- What the exercise asks -
Among the lines below, how many have the string "High" in them? Only the number is wanted.

- Before-and-after change data -
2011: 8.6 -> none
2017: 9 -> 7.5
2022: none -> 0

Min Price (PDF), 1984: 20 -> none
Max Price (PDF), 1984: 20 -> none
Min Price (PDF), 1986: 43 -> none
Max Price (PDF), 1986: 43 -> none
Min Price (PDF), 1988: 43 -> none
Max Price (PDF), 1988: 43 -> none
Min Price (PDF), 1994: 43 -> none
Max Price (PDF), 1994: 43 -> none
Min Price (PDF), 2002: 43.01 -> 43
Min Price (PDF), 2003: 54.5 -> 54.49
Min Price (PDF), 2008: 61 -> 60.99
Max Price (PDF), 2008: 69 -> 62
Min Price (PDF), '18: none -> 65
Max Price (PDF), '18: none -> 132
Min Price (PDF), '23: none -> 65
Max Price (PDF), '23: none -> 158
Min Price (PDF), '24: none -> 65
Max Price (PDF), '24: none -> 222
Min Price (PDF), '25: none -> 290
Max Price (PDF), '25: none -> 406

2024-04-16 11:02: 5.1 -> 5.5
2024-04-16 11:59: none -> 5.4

==

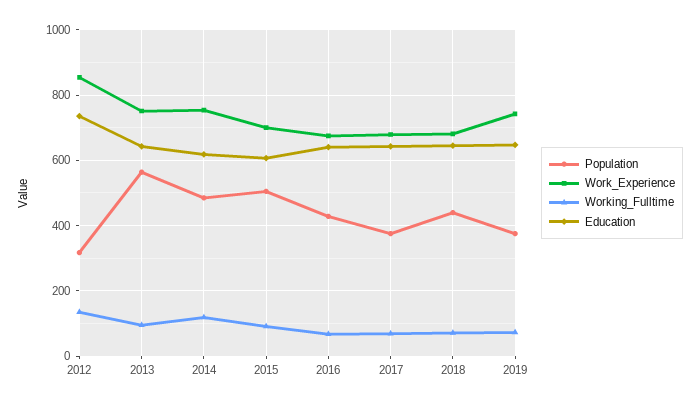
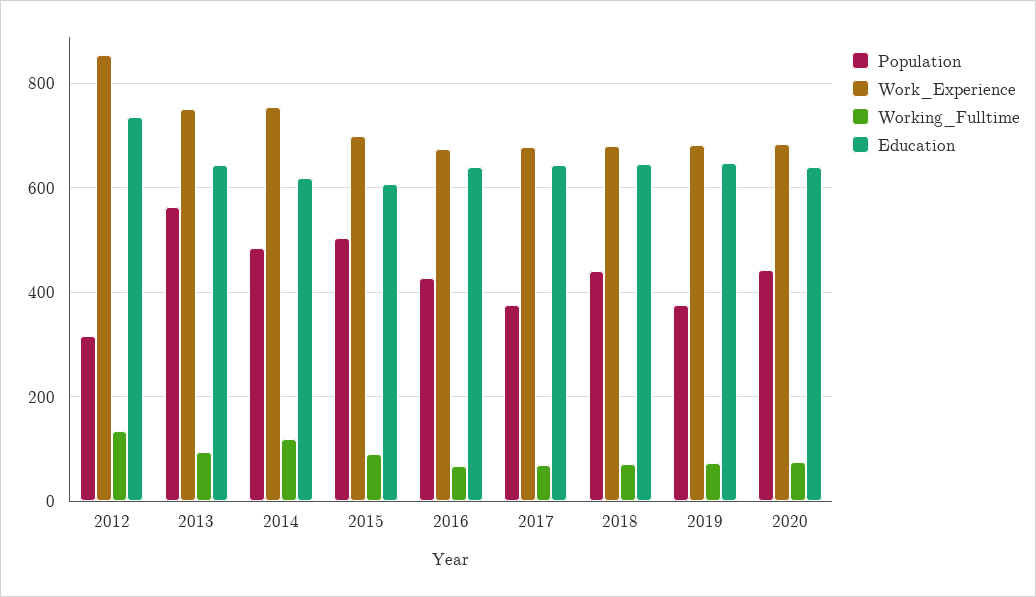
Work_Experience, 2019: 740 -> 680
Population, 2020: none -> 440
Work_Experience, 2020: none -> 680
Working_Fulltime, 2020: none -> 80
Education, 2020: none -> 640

...

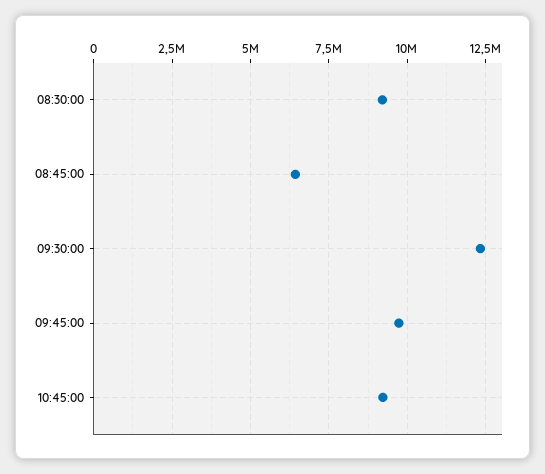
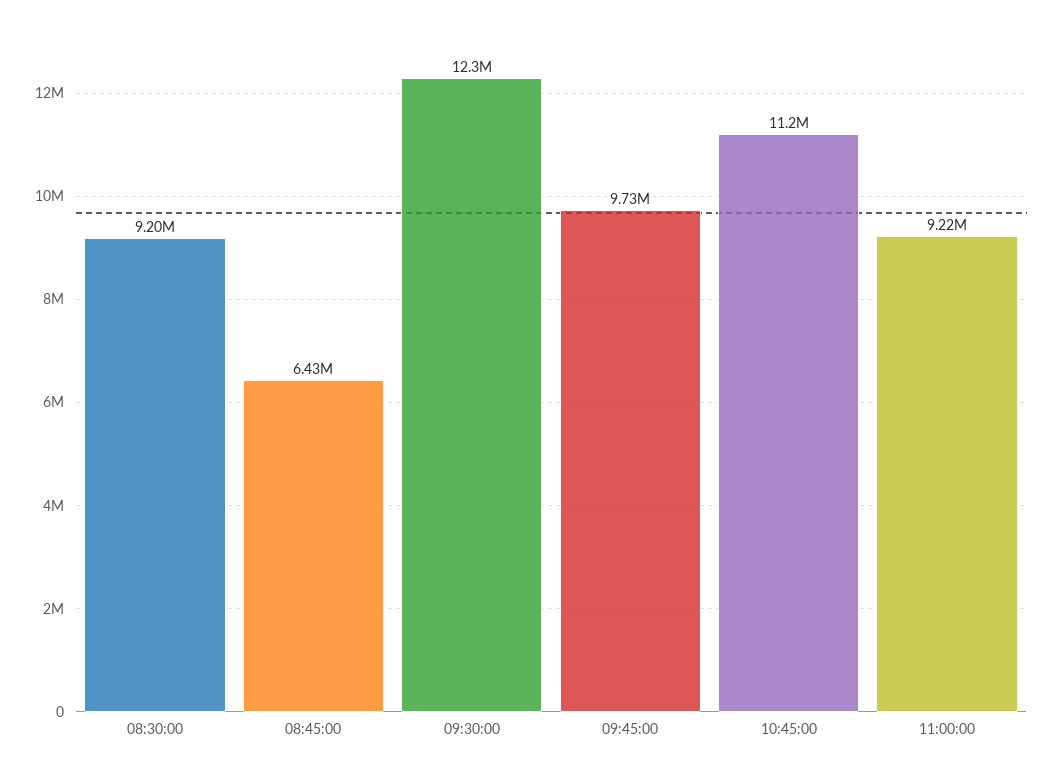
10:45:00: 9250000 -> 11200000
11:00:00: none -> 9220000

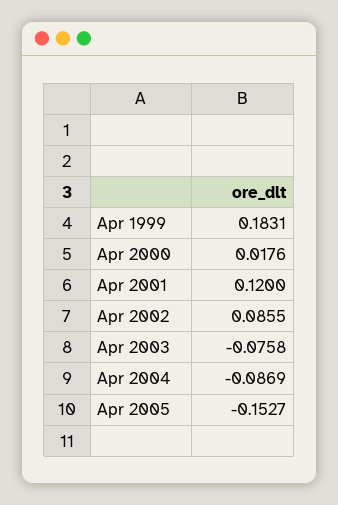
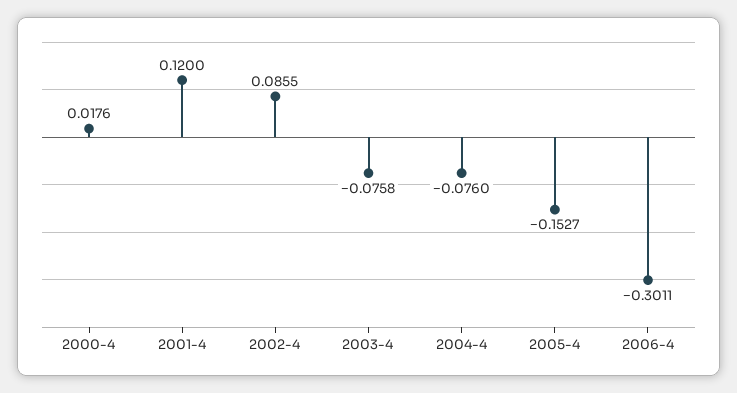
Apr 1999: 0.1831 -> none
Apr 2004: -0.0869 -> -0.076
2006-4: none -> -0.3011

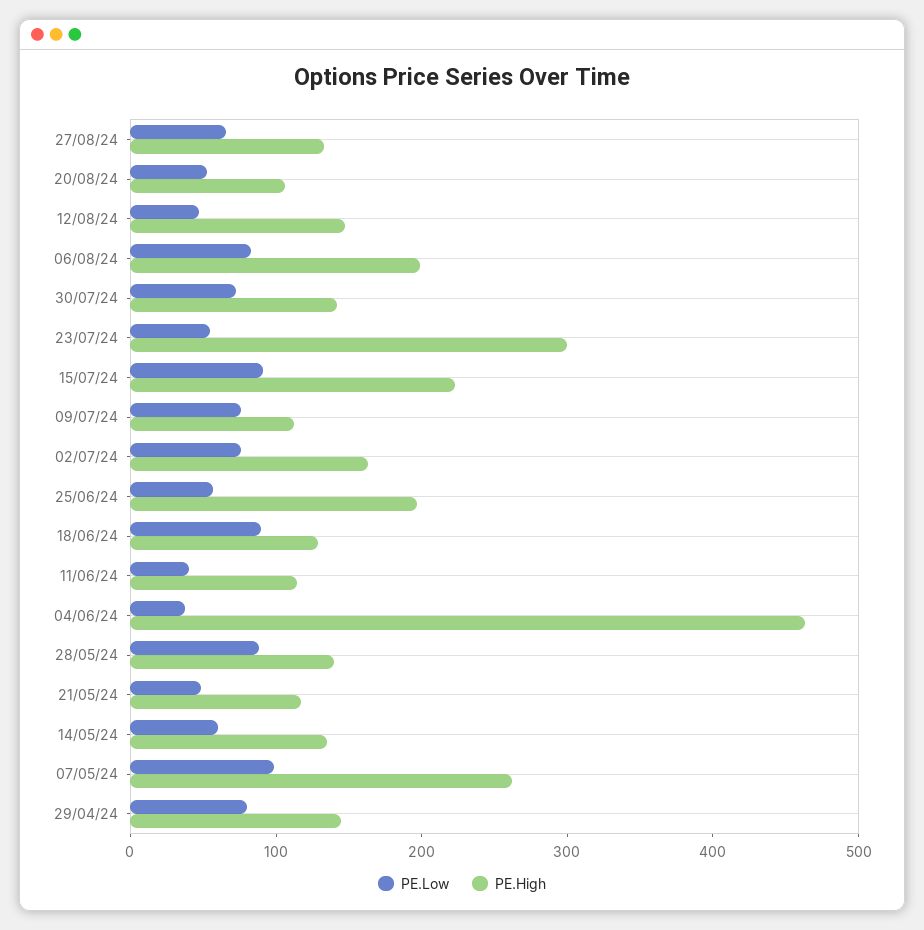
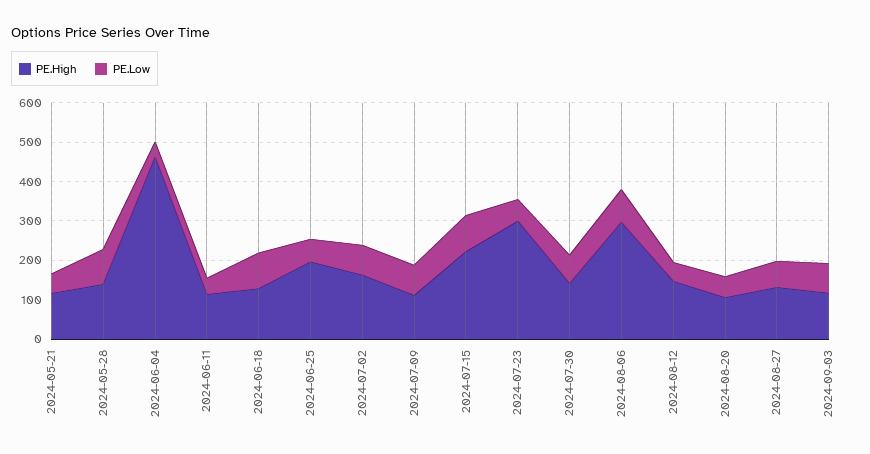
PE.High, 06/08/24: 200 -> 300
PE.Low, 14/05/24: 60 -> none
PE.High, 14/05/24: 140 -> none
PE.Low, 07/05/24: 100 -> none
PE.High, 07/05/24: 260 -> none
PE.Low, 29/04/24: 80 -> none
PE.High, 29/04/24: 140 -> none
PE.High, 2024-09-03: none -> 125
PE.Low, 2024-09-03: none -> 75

- Exercise output -
5